Create MSN with MuseScore

Staff size

The first thing to do when creating MSN notation in MuseScore is to choose a staff size that will make the reader comfortable.

To change the staff size on a score, go to Layout → Page Settings. In the Scaling section, you can change the spatium unit. The spatium unit (sp) is the distance in mm (or inches) between two staff lines of a normal staff. If you increase the value, and press the Apply button, you will see that your score will be displayed bigger. When you feel comfortable with the size of the music, press OK to validate your choice.

spatium.png

The spatium unit is the base unit of most of the elements of the score. Increasing the spatium unit will increase the staff size, but also the size of noteheads, clef, key signature, every element attached to the staff. It may then change the layout of the score, introduce new system breaks, change the page breaks, it also may causes collisions between notes, text and slurs. The next paragraph in this document will help you fix that. Read on.
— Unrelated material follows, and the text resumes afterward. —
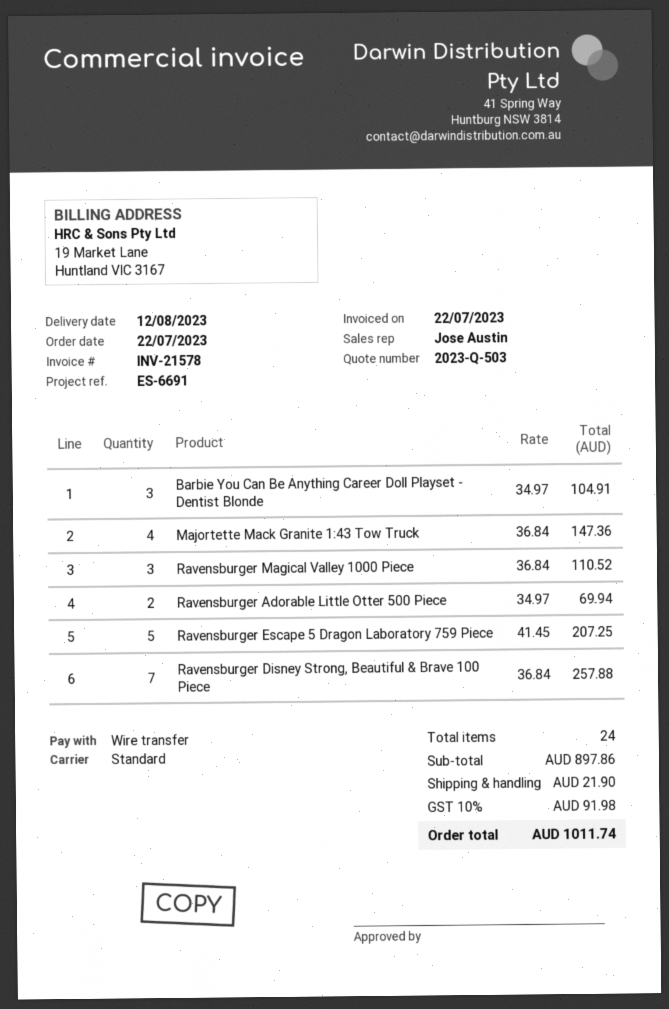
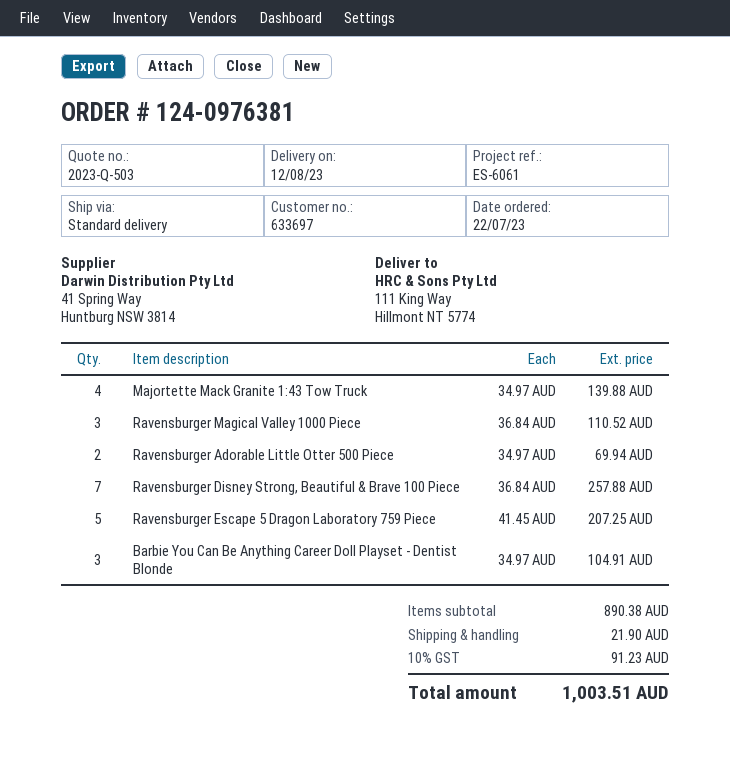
reference: ES-6691 -> ES-6061
Majortette Mack Granite 1:43 Tow Truck: 4 x 36.84 = 147.36 -> 4 x 34.97 = 139.88
subtotal: 897.86 -> 890.38
tax: 10% = 91.98 -> 10% = 91.23
total: 1011.74 -> 1003.51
Paper size and orientation

In the same dialog, Layout → Page Settings, you can choose the Page Size and the Orientation. The preview on the right side of the dialog will give you an idea of the score layout. Choosing which orientation is a matter of taste. For some having fewer lines per page makes finding the next system less of a hassle, also makes the hard copy stay on a stand more easily and includes more in the visual field. For others portrait is more suitable, again because of a different type of visual field, perhaps as it is easier to light with a special clip on light.

orientation.png

You can also change the margins of the pages in this dialog. Decreasing the margins is an easy way to increase the amount of music per page. Check two-sided next to the paper size and the margins for even and odd pages will be mirrored. This is convenient if you want to print and bind the resulting score and you can adapt the margins to type and size of binding you are using.

Manual Adjustments

Most of the elements in MuseScore can be moved manually. If you need to move a text, an accidental, an articulation, just select it and drag and drop it somewhere else. You can limit the dragging horizontally if you press Ctrl and vertically if you press Shift.
Non textual elements can also be nudged with the keyboard. Double click an element and use the arrow keys on the keyboard to nudge it by 1/10 of spatium. Ctrl + arrow will move an element by 1 spatium. And Alt + arrow will move it by 1/100 of spatium. For text elements, just select them and use the arrow keys.
You can also use the Inspector. Select one or more element and in the Display → Inspector you can change Horizontal offset and Vertical offset to move elements horizontally and vertically respectively.

Staff line thickness

Some users may find the staff line too thin or too thick. It is easy to change the thickness of the staff lines. Go to Style → General → Measure and change the Staff line thickness. Note that the staff line width is expressed in spatium units. So increasing the spatium will increase the thickness of the staff lines proportionally.

staff-line-thickness.png

Barline thickness

Increasing the thickness of the barline can make it easier to locate the measure boundaries. You can change the thickness of barline in Style → General → Barline → Barline thickness. This dialog contains other parameters to consider.
End barline thickness and End barline distance will respectively change the thickness of the thickest line and the distance between the thin and the thick lines for start repeat, end repeat and end barlines.
Double barline thickness and Double barline distance will act only on the double barline sign, often used to separate sections in a piece.

barlines.png

Note stem thickness

Note stem thickness can be changed in Style → General → Measure → Note stem thickness.

Note spacing

If you feel the notes are too close to each other, you can alter the way MuseScore is spacing notes. Go to Style → General → Measure → Spacing. The default value is 1.2. If you want more space in the music, increase this parameter. Note that it can result in more system breaks. If some notes ends up to be too close, you can also modify the Minimum note distance.

note-spacing.png

Begin to examine how many notes you can see around a note you focus on. What is the maximum you can see whilst still focussing on a central one, once you have moved the notes closer together?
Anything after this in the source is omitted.